Front-end code edit data:
-- Opening Marker --

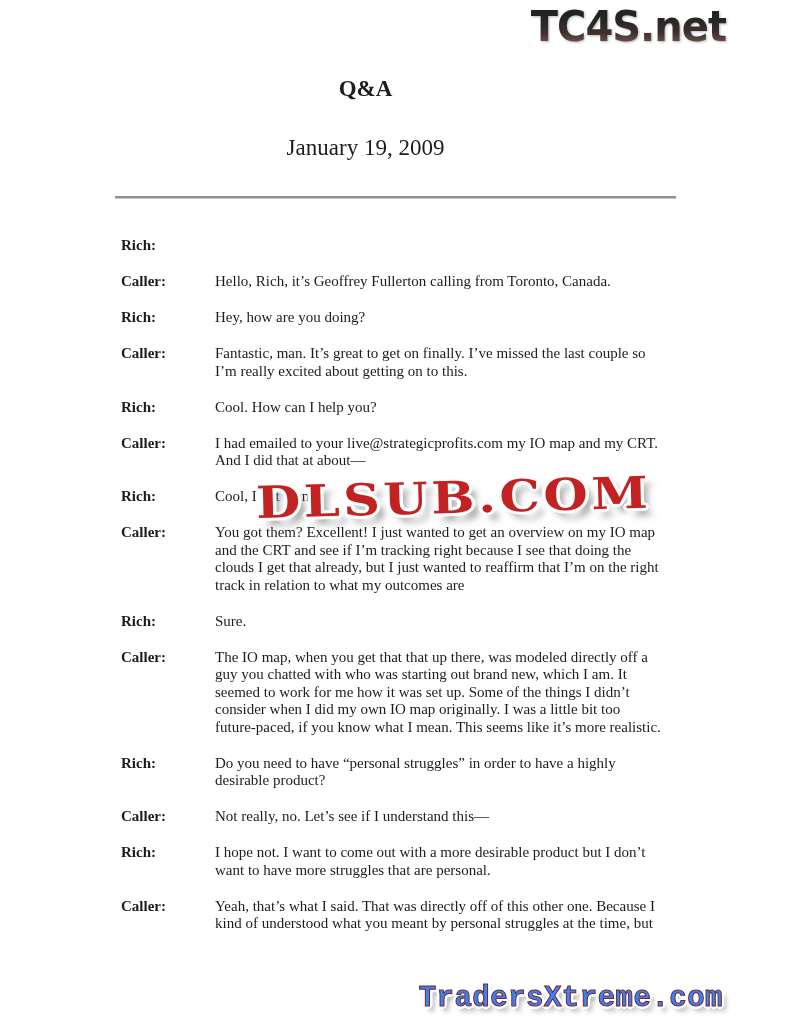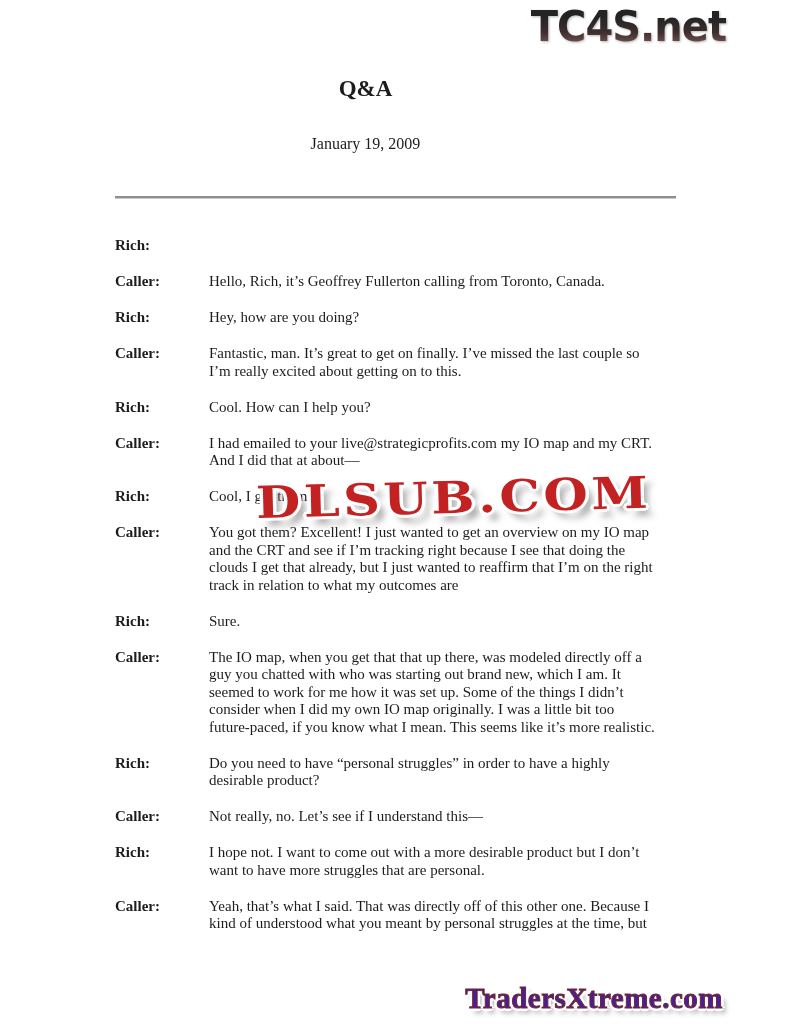--- a/index.html
+++ b/index.html
@@ -52,7 +52,7 @@
     left: 0;
     width: 100%;
     text-align: center;
-    font-size: 16px;
+    font-size: 23px;
   }
 
   .rule {

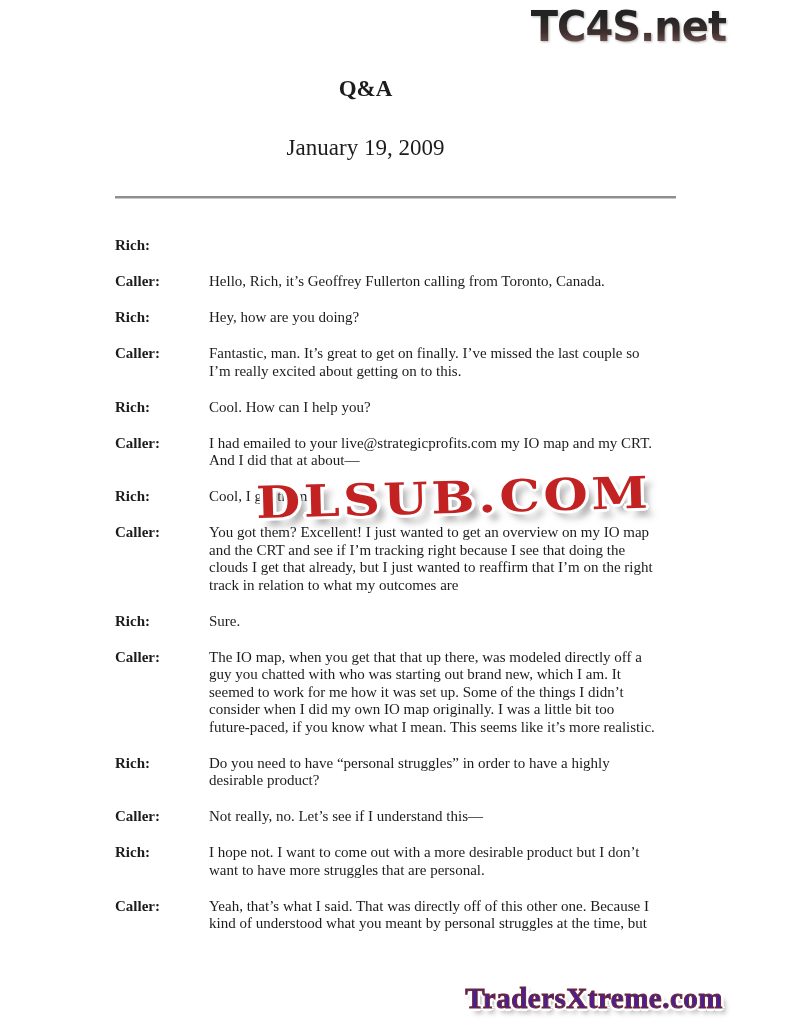--- a/index.html
+++ b/index.html
@@ -68,7 +68,7 @@
   .transcript {
     position: absolute;
     top: 237px;
-    left: 115px;
+    left: 121px;
     width: 600px;
     font-size: 15px;
     line-height: 17.5px;

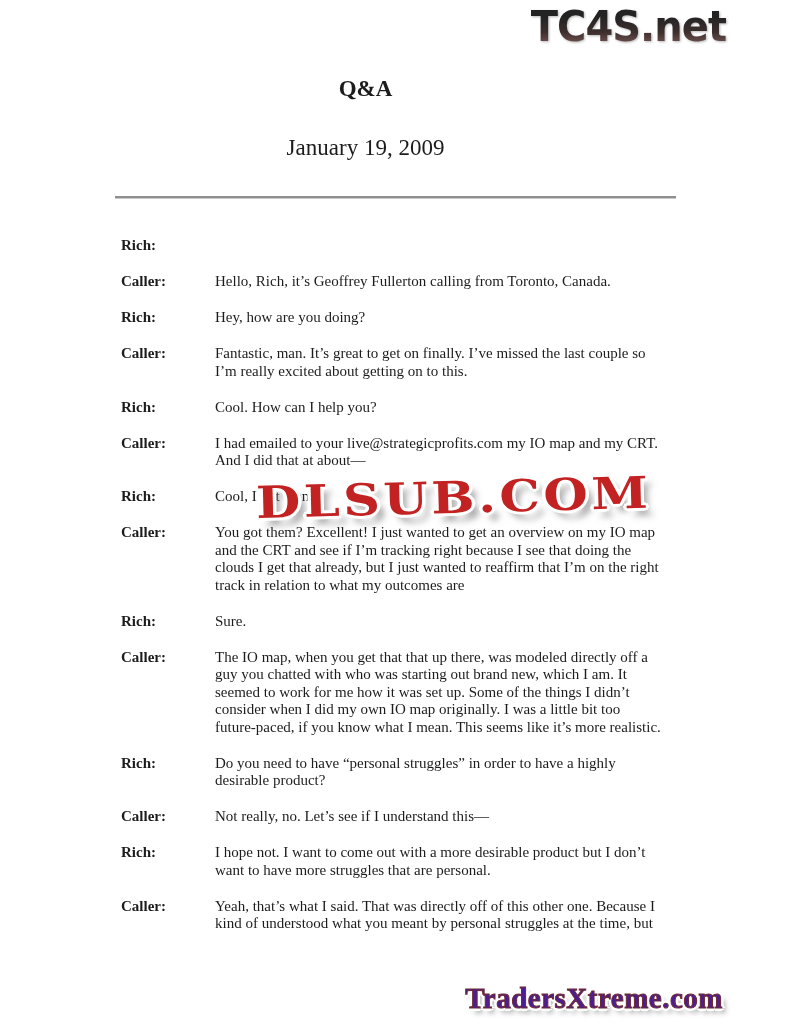--- a/index.html
+++ b/index.html
@@ -108,11 +108,11 @@
     position: absolute;
     top: 982px;
     right: 8px;
-    font-family: Liberation Serif, serif;
+    font-family: Liberation Mono, monospace;
     font-weight: bold;
     font-size: 29px;
     letter-spacing: 0.5px;
-    color: #4c1d95;
+    color: #3b82f6;
     -webkit-text-stroke: 1px #6d2930;
     text-shadow:
       -2px -2px 0 #ffffff, 2px -2px 0 #ffffff, -2px 2px 0 #ffffff, 2px 2px 0 #ffffff,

-- Closing Marker --

■ EXERCISE DIRECTIONS
Return the opening line of the data above and every line after it up to and including the line that holds "Liberation Serif, serif;"; pictures stay out.

■ ANSWER TO THE PROBLEM
--- a/index.html
+++ b/index.html
@@ -52,7 +52,7 @@
     left: 0;
     width: 100%;
     text-align: center;
-    font-size: 16px;
+    font-size: 23px;
   }
 
   .rule {

--- a/index.html
+++ b/index.html
@@ -68,7 +68,7 @@
   .transcript {
     position: absolute;
     top: 237px;
-    left: 115px;
+    left: 121px;
     width: 600px;
     font-size: 15px;
     line-height: 17.5px;

--- a/index.html
+++ b/index.html
@@ -108,11 +108,11 @@
     position: absolute;
     top: 982px;
     right: 8px;
-    font-family: Liberation Serif, serif;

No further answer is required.